Мильтон раздумывает над этой неожиданной мыслью, являющейся в то же время ужасающей перспективой, а потом вдруг выдает:
— Райан о ней говорил. Что она существует, и у нее есть дочь, Морриган или как-то вроде того. Но это было давным давно.
Надо же, а кто-то, кто никогда и ничего мне не говорит, все-таки в курсе.
Я отпиваю кофе, жмурюсь от удовольствия.
— Отлично, — говорю. — А что он узнал о Морин? Только то, что она есть?
— Слушай, — тянет вдруг Мильтон, так что его южный акцент становится отчетливее обычного. — Ты же у нас болтаешь с мертвыми. Спроси того, кто точно знал эту Морин. Спроси Моргана!
— Господи, а ты и вправду неплохой психотерапевт.
— Плохое слово, не произноси его.
— Господи?
— Психотерапевт.
И тогда я вдруг подаюсь вперед и его обнимаю, Мильтон скашивает на меня взгляд, я говорю:
— Ты же знаешь, как я тебя ценю?
— Надо же, какое полезное знание, — фыркает Мильтон, но вдруг улыбается как-то по-другому, ярче и светлее.
— Я что один в этом доме способен выражать эмоции? — говорю я, и вспоминаю совсем неожиданно, что говорила Морин. — А папа плакал, когда я, ну, чуть не умер и немного все-таки умер?
— Конечно, он же всегда был тряпкой.
— Надо будет тебя все-таки закодировать.
Мильтон отвешивает мне подзатыльник, но какой-то очень бережный, как для моих лет.
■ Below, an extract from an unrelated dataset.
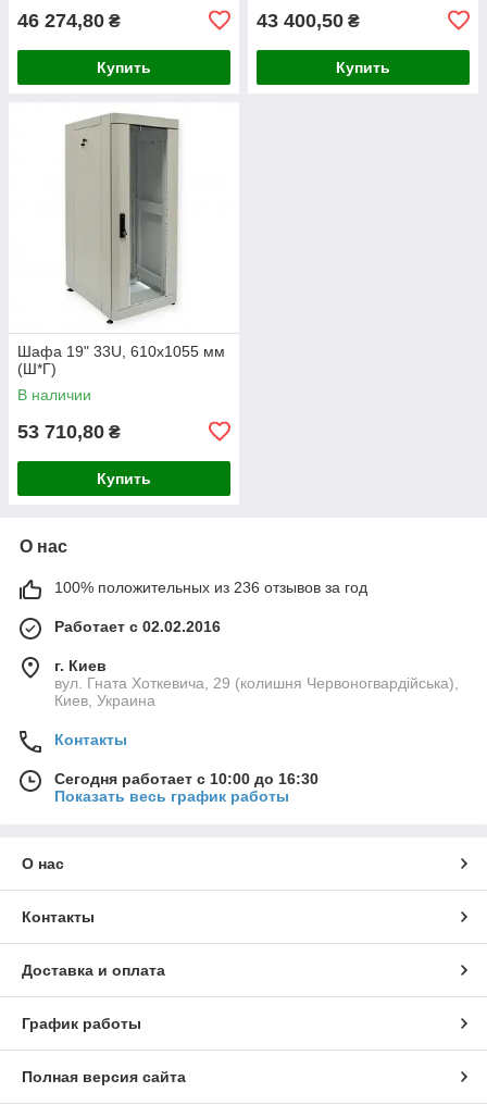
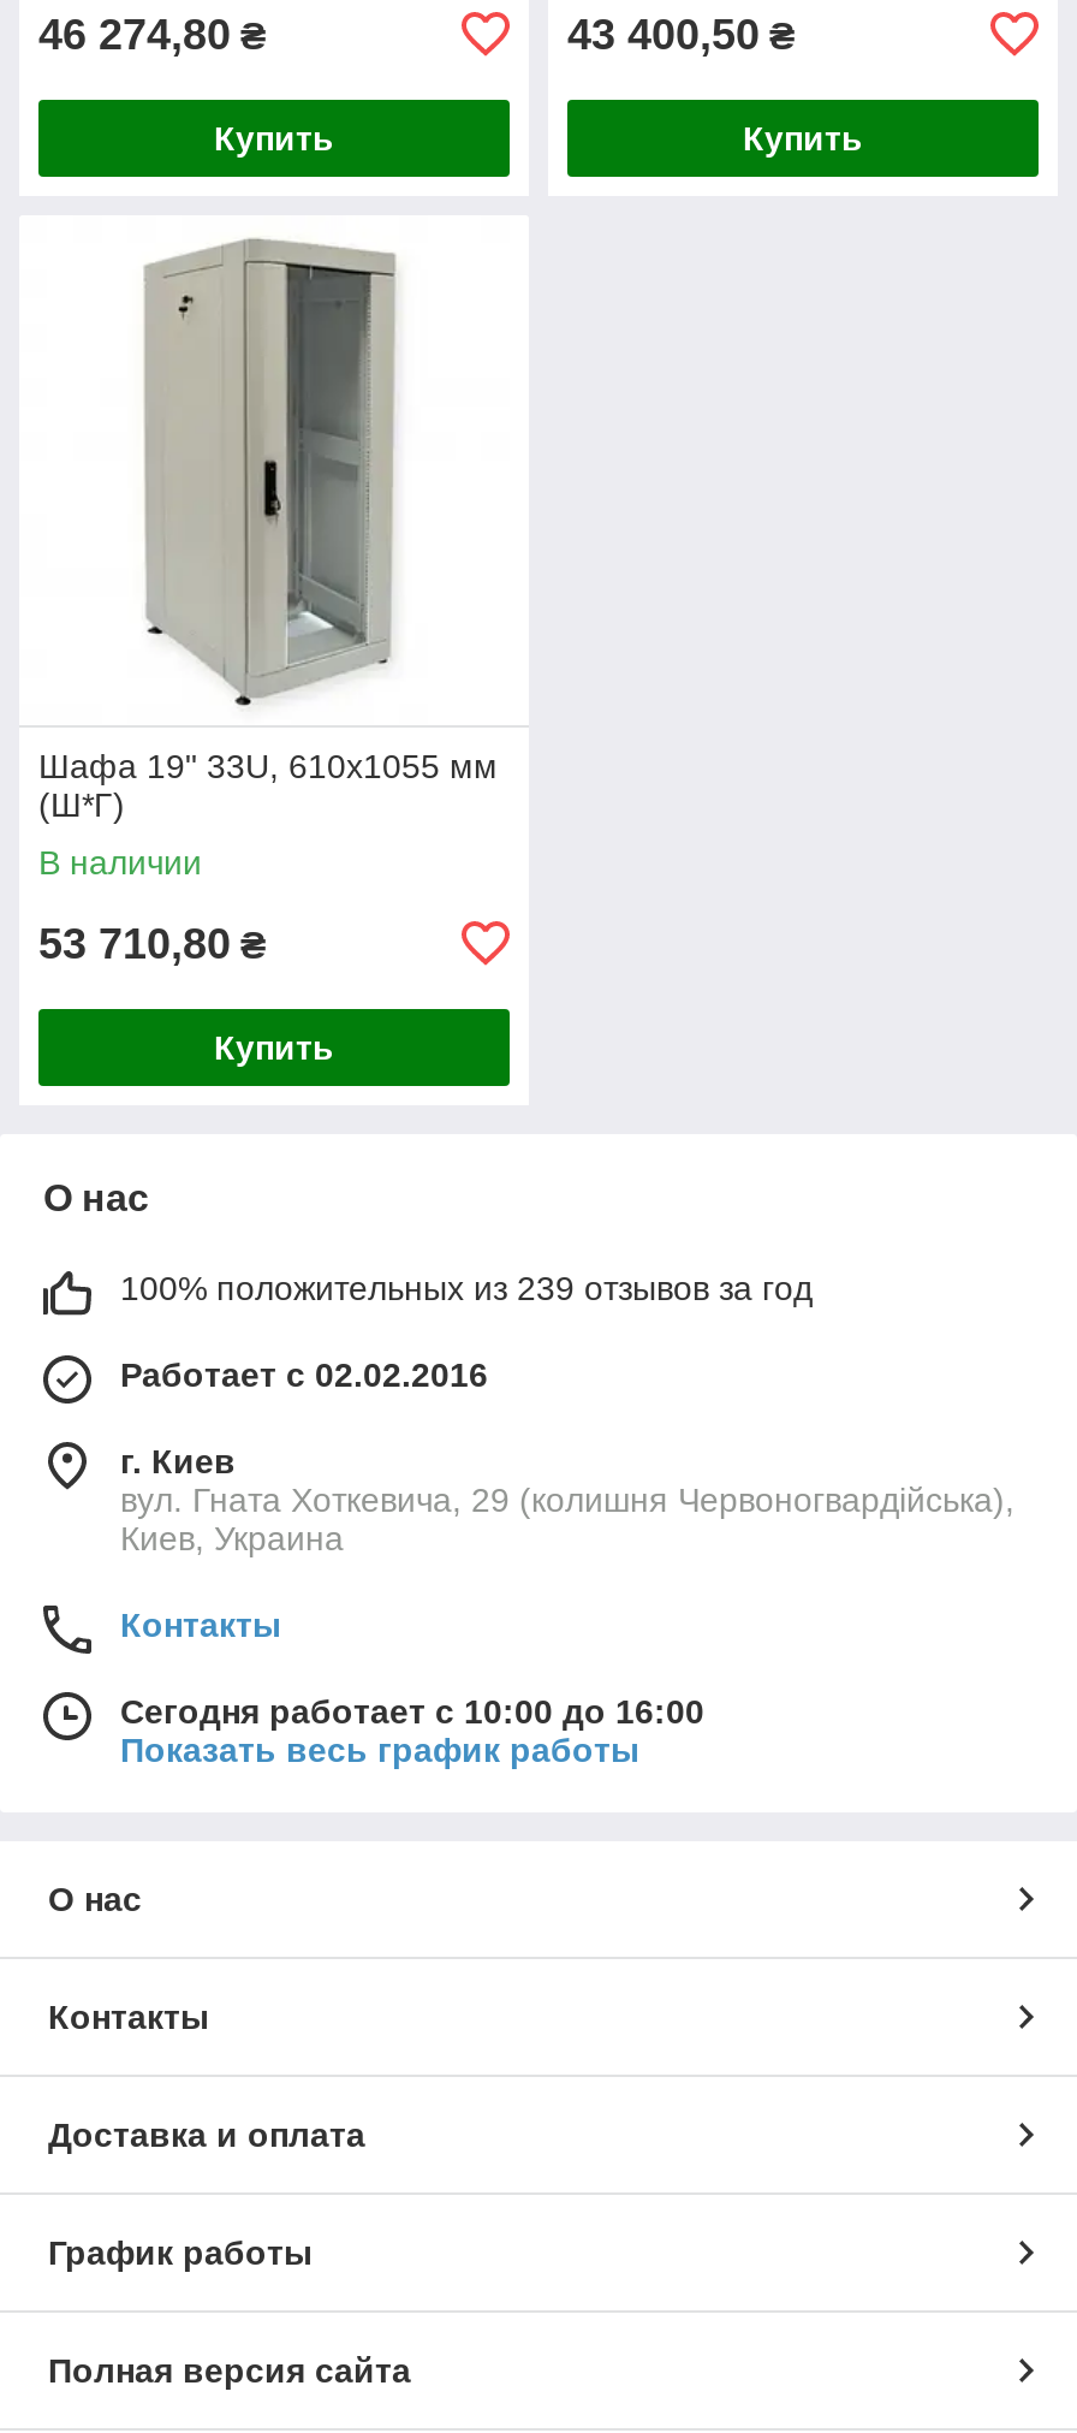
[54,578,367,596] 100% положительных из 236 отзывов за год -> [120,1268,813,1307] 100% положительных из 239 отзывов за год
[54,770,319,787] Сегодня работает с 10:00 до 16:30 -> [120,1692,704,1730] Сегодня работает с 10:00 до 16:00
Ну что у меня голова что ли отвалится?
Забрав свой разбавленный виски кофе, я отправляюсь наверх, использовать чудесную идею Мильтона.
Если не знаешь точно, где находится нужный тебе призрак, то лучше позвать его с помощью доски Уиджа, чем шарить в темноте, пытаясь его отыскать. Я не могу быть уверен, что после смерти Морган обитает в доме, может быть у него были места дороже и значимее. Морган умер, когда мне было около года, кажется, так что я его совсем не знал. Устраиваясь на полу, я достаю из-под кровати свою спиритическую доску.
Фокусы с доской дело совсем простое, а вот настоящая работа — невероятно сложная. Взяв лезвие, я прохожусь им по ладони, вскрывая кожу и выпуская кровь. Когда красным окрашиваются все четыре угла доски, я беру указатель, чтобы распределить кровь по всей площади. Доску, как и любое средство связи между живыми и мертвыми, нужно кормить живой кровью по одной простой причине. Единственное средство связи между живыми и мертвыми — кровь. Пролитая кровь открывает завесу между мирами, потому что когда проливается кровь кто-то должен умереть. Даже если и символически. Кровь это пароль и допуск в мире мертвых, она питает призраков и сообщает миру мертвых о возможном пополнении.
Я беру указатель, и он скользит под моими пальцами легко, готовый слушать, так сказать, указания. Я перевожу его на строчку «Привет» и жду. Здороваюсь я вовсе не с конкретным призраком, а с доской. Своего рода этикет. Указатель тянется в сторону «да», и я знаю, что можно начинать.